Information given: Begin

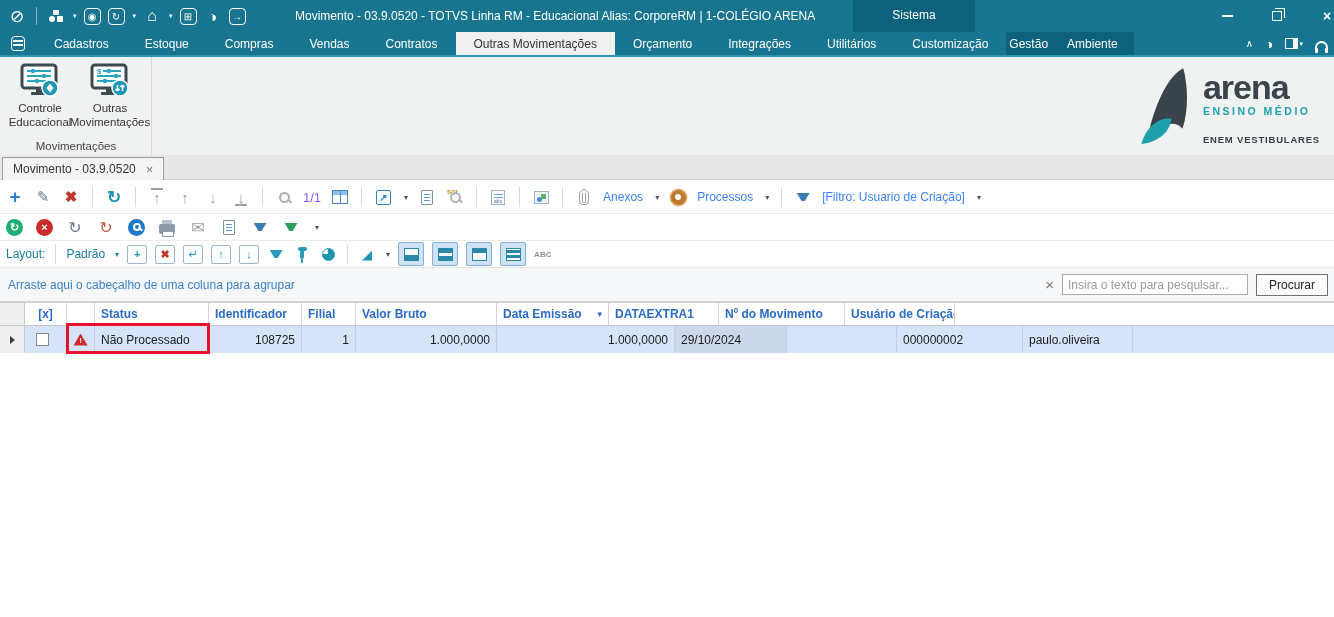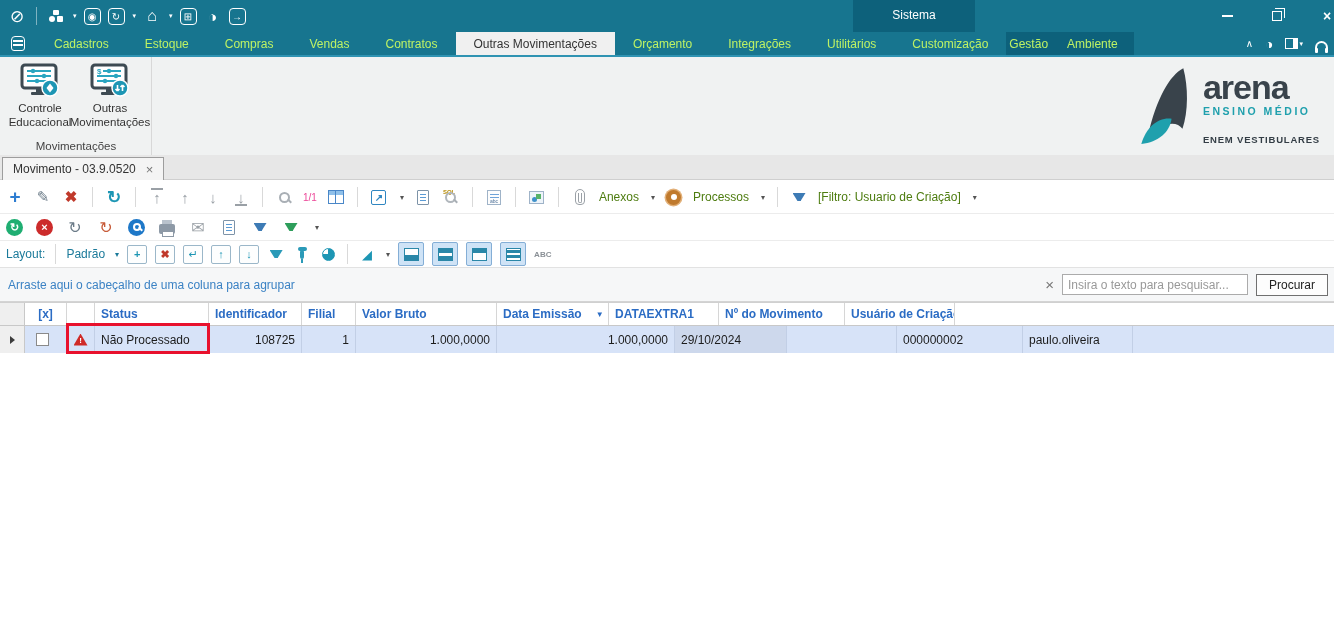--- a/index.html
+++ b/index.html
@@ -171,6 +171,7 @@
       <span class="qicon" style="font-size:15px;">◑</span>
       <span class="qbox">→</span>
     </div>
+    <div class="win-title">Movimento - 03.9.0520 - TOTVS Linha RM - Educacional  Alias: CorporeRM | 1-COLÉGIO ARENA</div>
     <div class="win-controls" style="gap:28px; padding-right:14px;">
       <span class="wc">
           <span class="wc-min"></span>

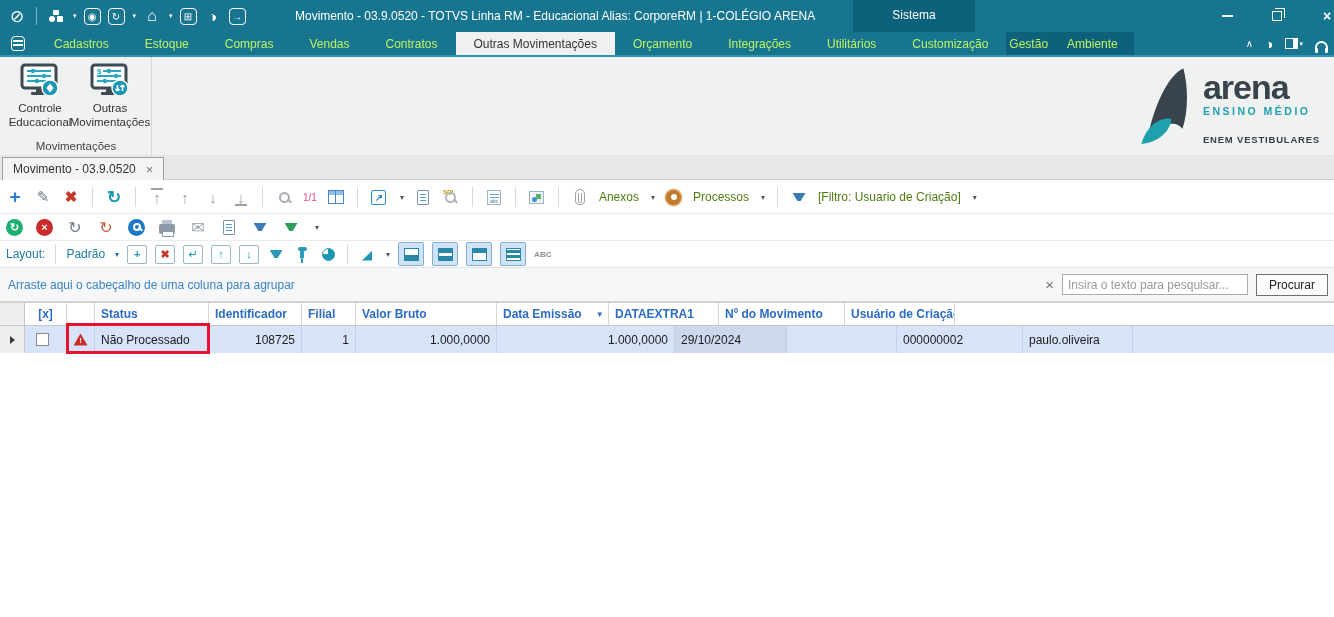--- a/index.html
+++ b/index.html
@@ -30,7 +30,7 @@
   .app-glyph { width:14px; height:15px; border:1.6px solid #fff; border-radius:4px 4px 3px 3px; position:relative; }
   .app-glyph:before { content:""; position:absolute; left:1px; top:3px; right:1px; height:1.6px; background:#fff; box-shadow:0 4px 0 #fff; }
   .mtabs { display:flex; align-items:stretch; }
-  .mtab { padding:0 18px; display:flex; align-items:center; color:#bef264; font-size:12px; white-space:nowrap; cursor:default; }
+  .mtab { padding:0 18px; display:flex; align-items:center; color:#ffffff; font-size:12px; white-space:nowrap; cursor:default; }
   .mtab.active { background:#f0f0f0; color:#333; }
   .mtab.ctx { background:#0d617b; }
   .menu-right { position:absolute; right:4px; top:32px; height:23px; display:flex; align-items:center; gap:12px; color:#fff; padding-right:2px; }

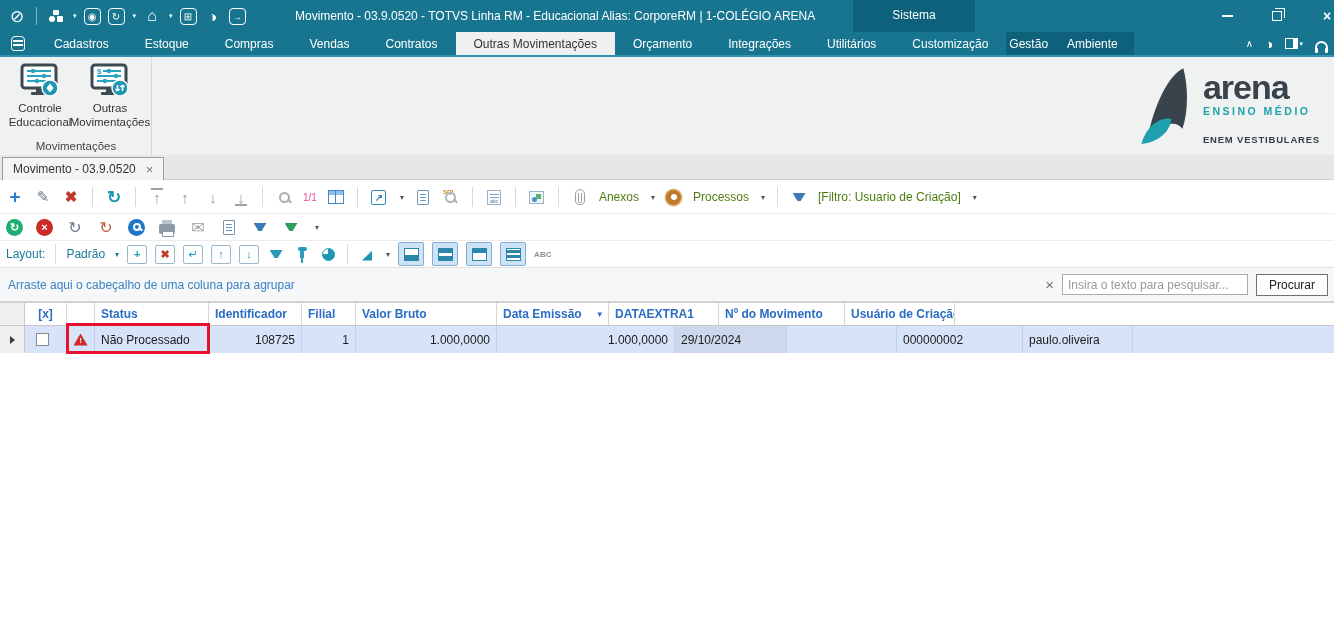--- a/index.html
+++ b/index.html
@@ -66,7 +66,7 @@
   .vsep { width:1px; height:20px; background:#d9d9d9; margin:0 2px; }
   .tico { display:flex; align-items:center; justify-content:center; min-width:18px; height:20px; font-size:15px; cursor:default; }
   .blue { color:#2e7dd1; } .red { color:#c0392b; } .teal { color:#1d96b4; } .gray { color:#9aa0a6; } .slate { color:#6b7b88; }
-  .pager { color:#ec4899; font-size:10px; }
+  .pager { color:#8b5cf6; font-size:13px; }
   .arrbar { position:relative; }
   .arrbar.top:before { content:""; position:absolute; top:1px; left:3px; right:3px; height:2px; background:#9aa0a6; }
   .arrbar.bot:after  { content:""; position:absolute; bottom:1px; left:3px; right:3px; height:2px; background:#9aa0a6; }

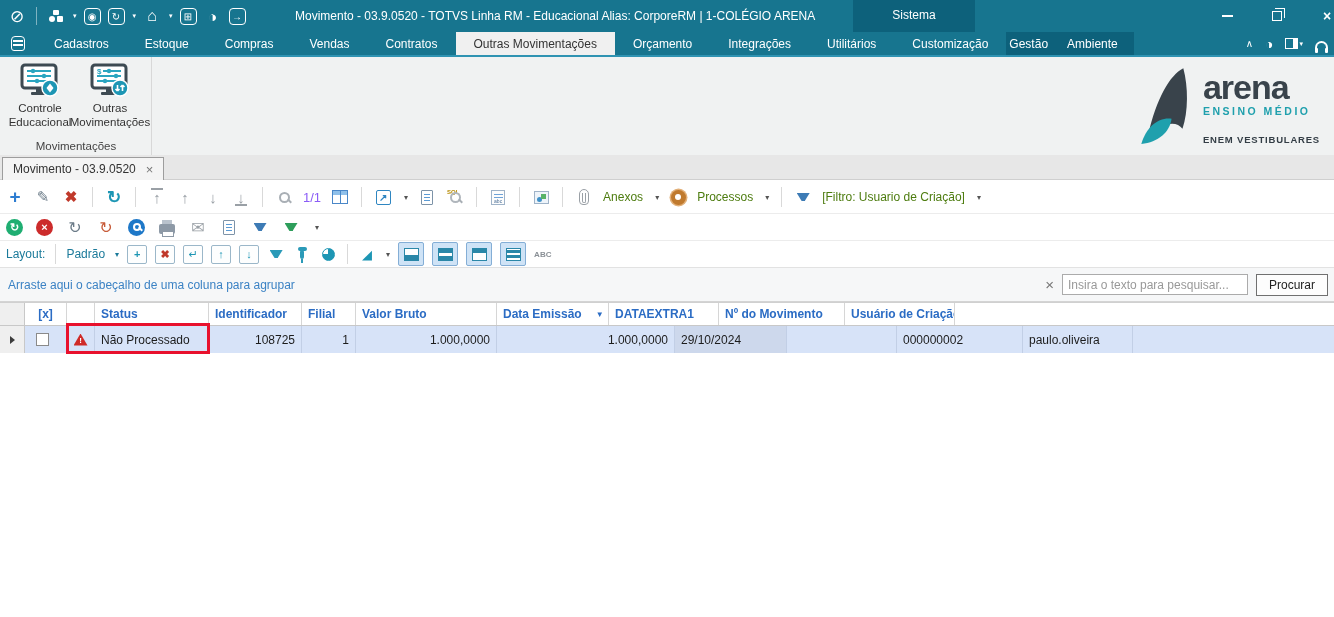--- a/index.html
+++ b/index.html
@@ -93,7 +93,7 @@
   .funnel { width:13px; height:8px; background:#3d7bb5; clip-path:polygon(0 0,100% 0,62% 100%,38% 100%); position:relative; }
   .funnel:after { content:""; position:absolute; left:5px; top:7px; width:3px; height:7px; background:inherit; }
   .funnel.green { background:#2e9e5b; }
-  .tlabel { font-size:12px; color:#4d7c0f; }
+  .tlabel { font-size:12px; color:#3b82f6; }
   .caret { font-size:8px; color:#555; margin-left:2px; }
 
   .circ { width:17px; height:17px; border-radius:50%; display:flex; align-items:center; justify-content:center; color:#fff; font-size:11px; font-weight:bold; }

Information given: End

Leave every picture out, and transcribe the data above exactly as it reads.

Solved exercise
--- a/index.html
+++ b/index.html
@@ -171,6 +171,7 @@
       <span class="qicon" style="font-size:15px;">◑</span>
       <span class="qbox">→</span>
     </div>
+    <div class="win-title">Movimento - 03.9.0520 - TOTVS Linha RM - Educacional  Alias: CorporeRM | 1-COLÉGIO ARENA</div>
     <div class="win-controls" style="gap:28px; padding-right:14px;">
       <span class="wc">
           <span class="wc-min"></span>

--- a/index.html
+++ b/index.html
@@ -30,7 +30,7 @@
   .app-glyph { width:14px; height:15px; border:1.6px solid #fff; border-radius:4px 4px 3px 3px; position:relative; }
   .app-glyph:before { content:""; position:absolute; left:1px; top:3px; right:1px; height:1.6px; background:#fff; box-shadow:0 4px 0 #fff; }
   .mtabs { display:flex; align-items:stretch; }
-  .mtab { padding:0 18px; display:flex; align-items:center; color:#bef264; font-size:12px; white-space:nowrap; cursor:default; }
+  .mtab { padding:0 18px; display:flex; align-items:center; color:#ffffff; font-size:12px; white-space:nowrap; cursor:default; }
   .mtab.active { background:#f0f0f0; color:#333; }
   .mtab.ctx { background:#0d617b; }
   .menu-right { position:absolute; right:4px; top:32px; height:23px; display:flex; align-items:center; gap:12px; color:#fff; padding-right:2px; }

--- a/index.html
+++ b/index.html
@@ -66,7 +66,7 @@
   .vsep { width:1px; height:20px; background:#d9d9d9; margin:0 2px; }
   .tico { display:flex; align-items:center; justify-content:center; min-width:18px; height:20px; font-size:15px; cursor:default; }
   .blue { color:#2e7dd1; } .red { color:#c0392b; } .teal { color:#1d96b4; } .gray { color:#9aa0a6; } .slate { color:#6b7b88; }
-  .pager { color:#ec4899; font-size:10px; }
+  .pager { color:#8b5cf6; font-size:13px; }
   .arrbar { position:relative; }
   .arrbar.top:before { content:""; position:absolute; top:1px; left:3px; right:3px; height:2px; background:#9aa0a6; }
   .arrbar.bot:after  { content:""; position:absolute; bottom:1px; left:3px; right:3px; height:2px; background:#9aa0a6; }

--- a/index.html
+++ b/index.html
@@ -93,7 +93,7 @@
   .funnel { width:13px; height:8px; background:#3d7bb5; clip-path:polygon(0 0,100% 0,62% 100%,38% 100%); position:relative; }
   .funnel:after { content:""; position:absolute; left:5px; top:7px; width:3px; height:7px; background:inherit; }
   .funnel.green { background:#2e9e5b; }
-  .tlabel { font-size:12px; color:#4d7c0f; }
+  .tlabel { font-size:12px; color:#3b82f6; }
   .caret { font-size:8px; color:#555; margin-left:2px; }
 
   .circ { width:17px; height:17px; border-radius:50%; display:flex; align-items:center; justify-content:center; color:#fff; font-size:11px; font-weight:bold; }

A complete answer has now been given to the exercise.